EXERCISE PROMPT: Starting at the first line of the entries, extract each line up to and including the one that contains "[192,194,226,204] open ->", but leave out the pictures.

DATA EXTRACTS:
■ ■ ■ ■ ■

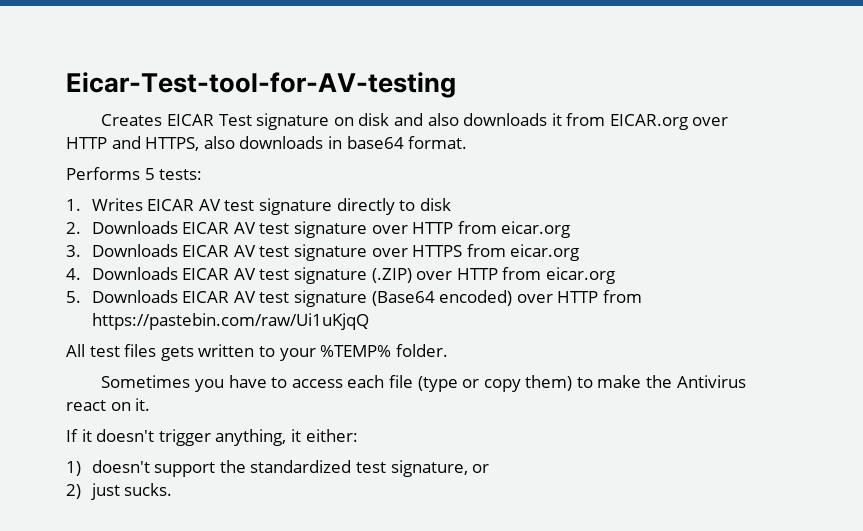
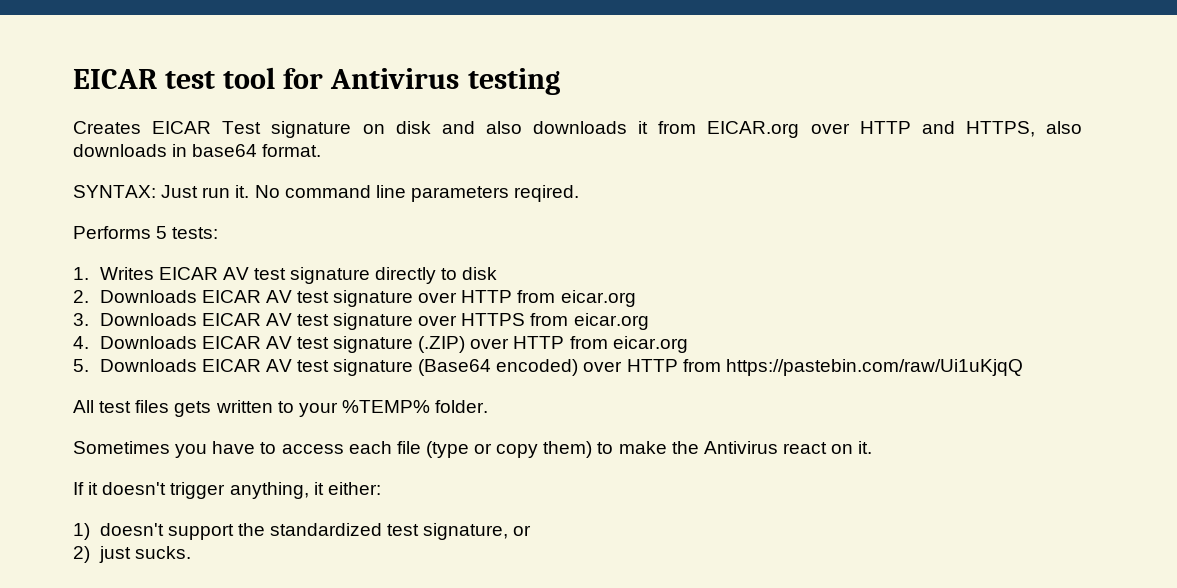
[66,72,456,98] Eicar-Test-tool-for-AV-testing -> [73,67,560,95] EICAR test tool for Antivirus testing
(468, 142) none -> [73,185,580,202] // SYNTAX: Just run it. No command line parameters reqired.

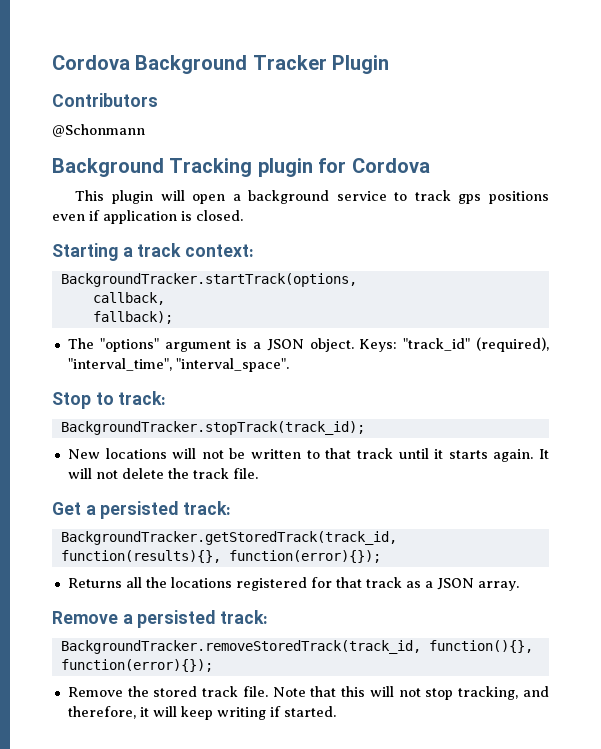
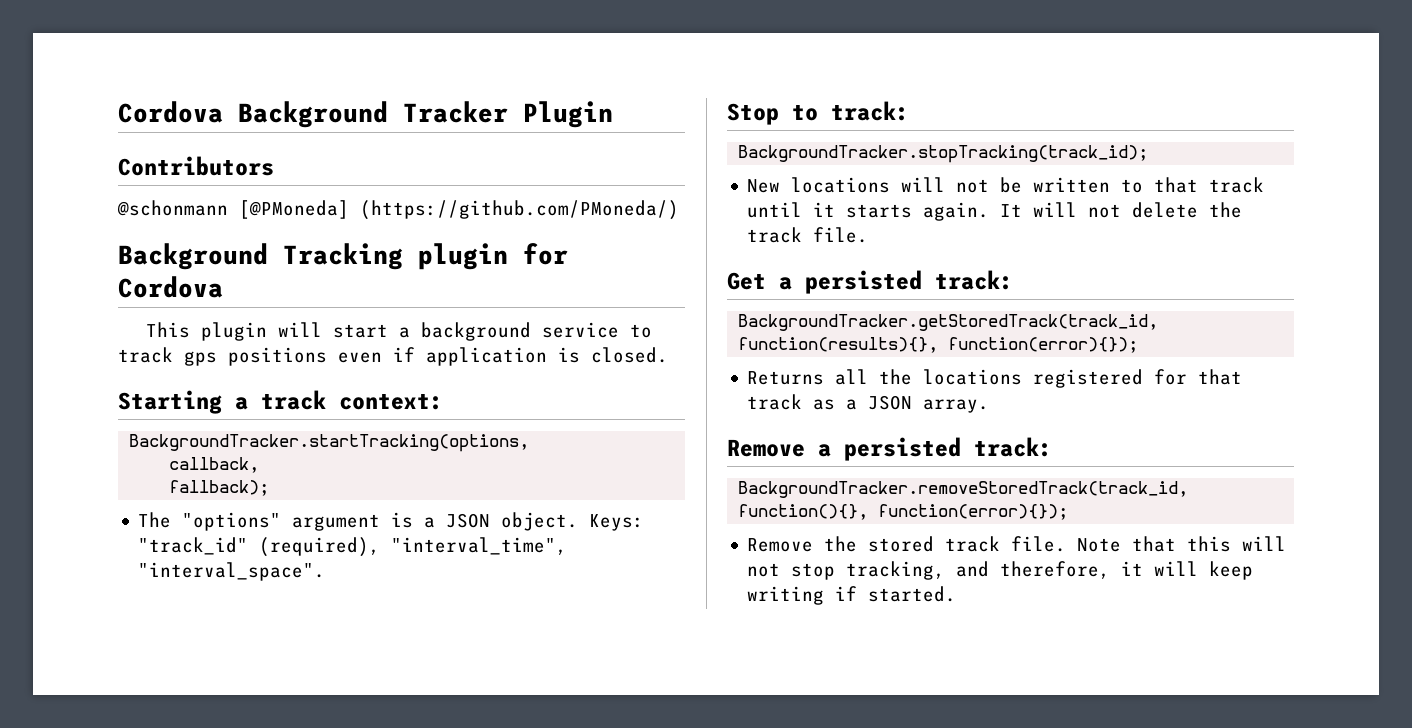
[52,124,145,137] @Schonmann -> [117,200,679,220] @schonmann [@PMoneda] (https://github.com/PMoneda/)
[192,194,226,204] open -> [333,324,389,338] start
[60,273,357,287] BackgroundTracker.startTrack(options, -> [129,434,530,452] BackgroundTracker.startTracking(options,
[60,421,365,435] BackgroundTracker.stopTrack(track_id); -> [738,145,1149,163] BackgroundTracker.stopTracking(track_id);

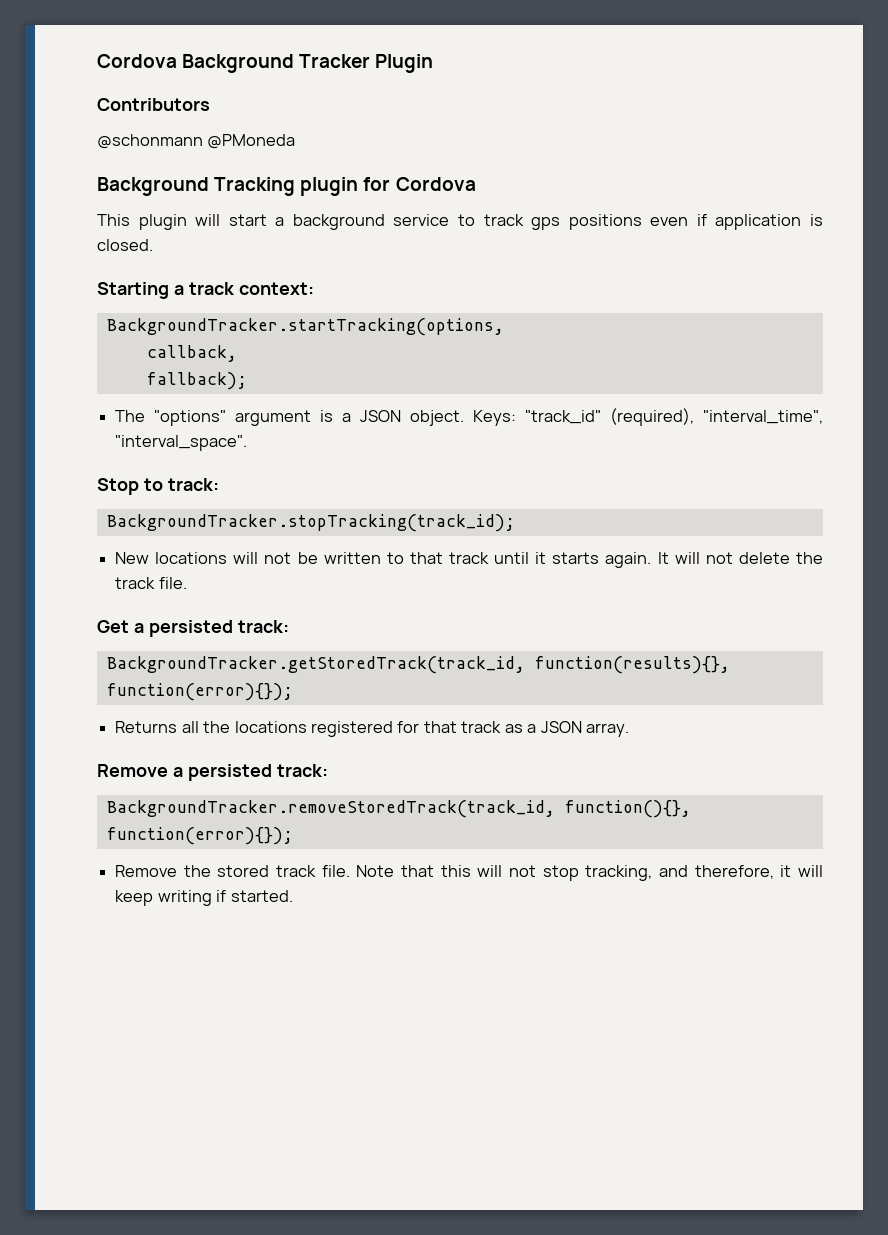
[239,200,679,220] [@PMoneda] (https://github.com/PMoneda/) -> [207,134,296,149] @PMoneda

■ ■ ■ ■ ■

OUTPUT OF THE TASK:
[66,72,456,98] Eicar-Test-tool-for-AV-testing -> [73,67,560,95] EICAR test tool for Antivirus testing
(468, 142) none -> [73,185,580,202] // SYNTAX: Just run it. No command line parameters reqired.

[52,124,145,137] @Schonmann -> [117,200,679,220] @schonmann [@PMoneda] (https://github.com/PMoneda/)
[192,194,226,204] open -> [333,324,389,338] start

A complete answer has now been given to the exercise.